* **Edit tracking data**:
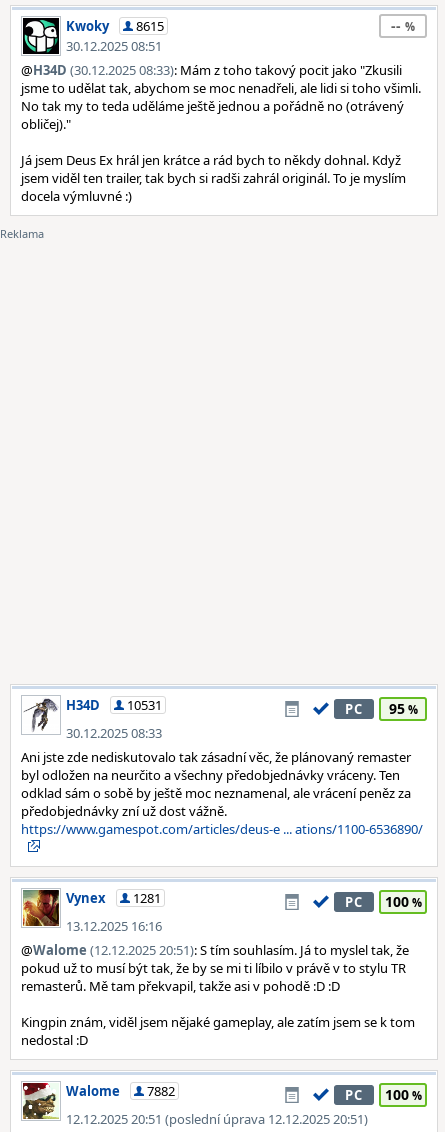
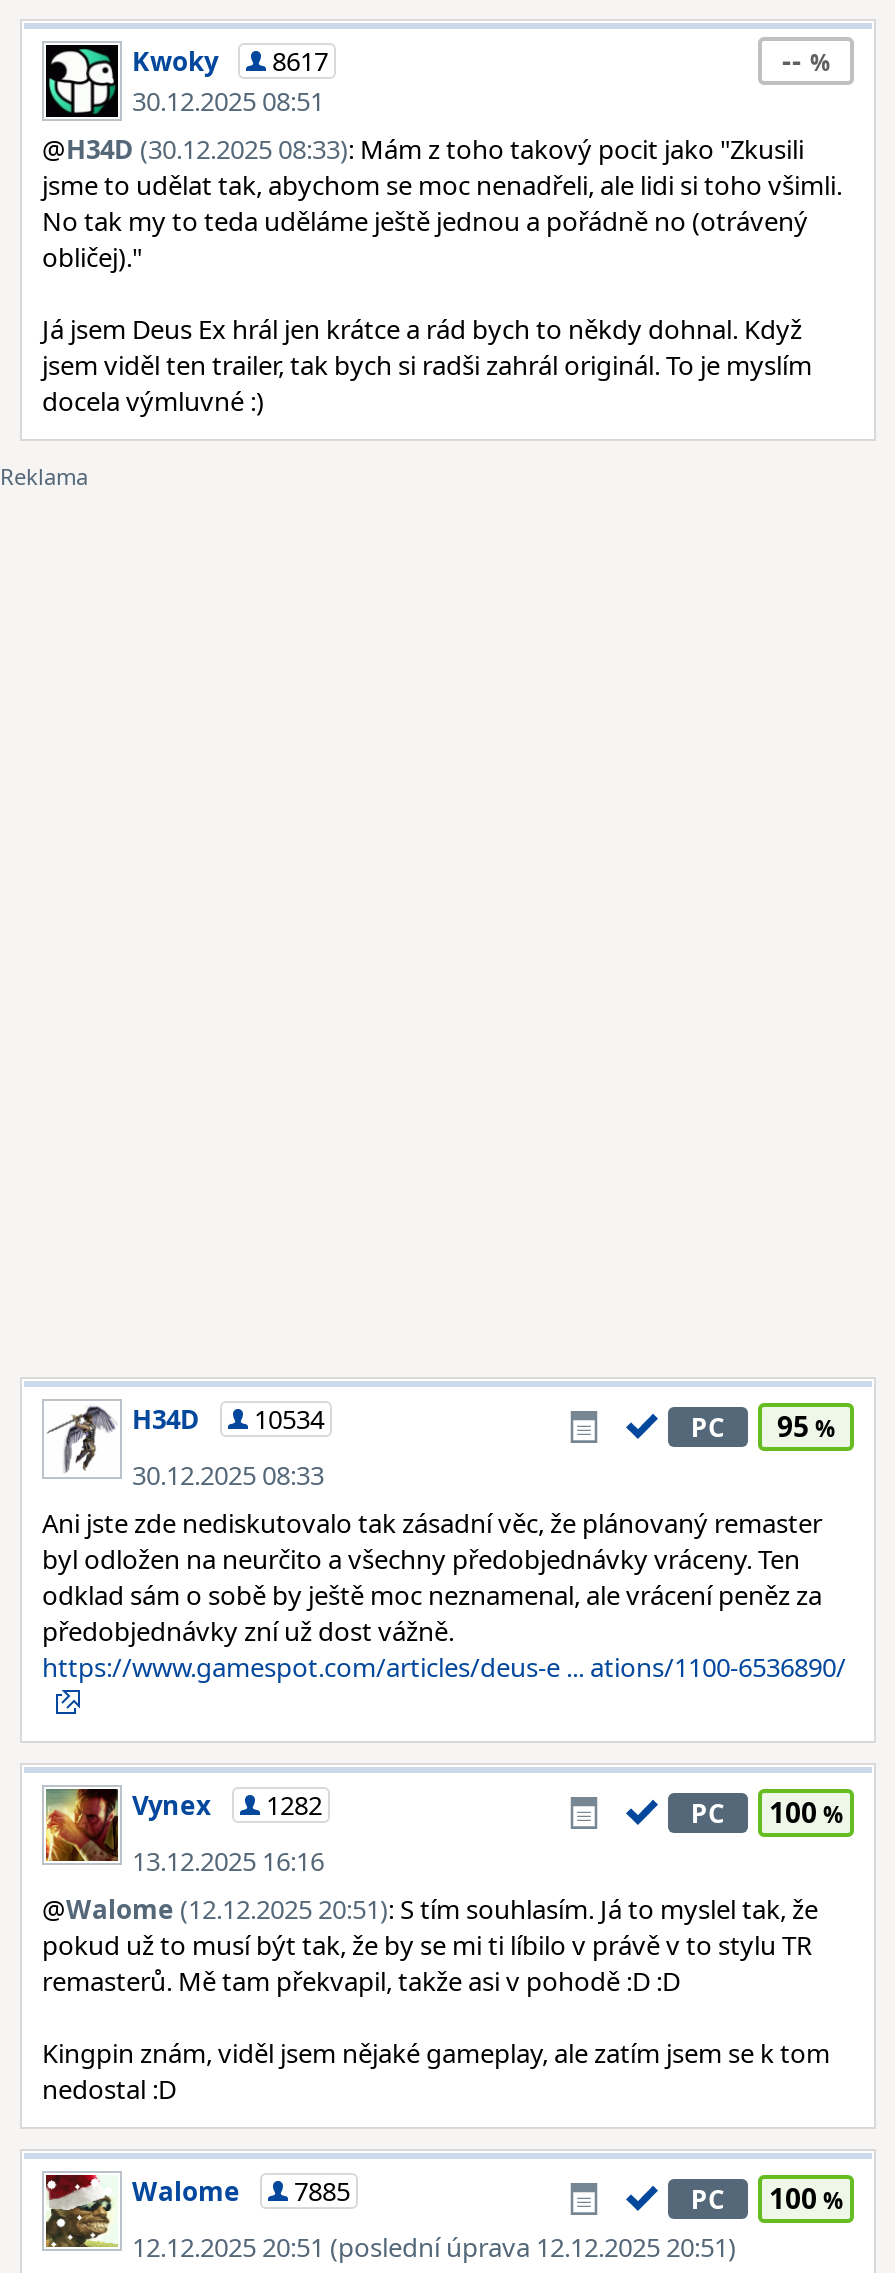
- Kwoky 8615
+ Kwoky 8617

- H34D 10531
+ H34D 10534

- Vynex 1281
+ Vynex 1282

- Walome 7882
+ Walome 7885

* **Instructions to follow**:
Exact copies of the entries above are needed, without their pictures.

* **Expected output**:
- Kwoky 8615
+ Kwoky 8617

- H34D 10531
+ H34D 10534

- Vynex 1281
+ Vynex 1282

- Walome 7882
+ Walome 7885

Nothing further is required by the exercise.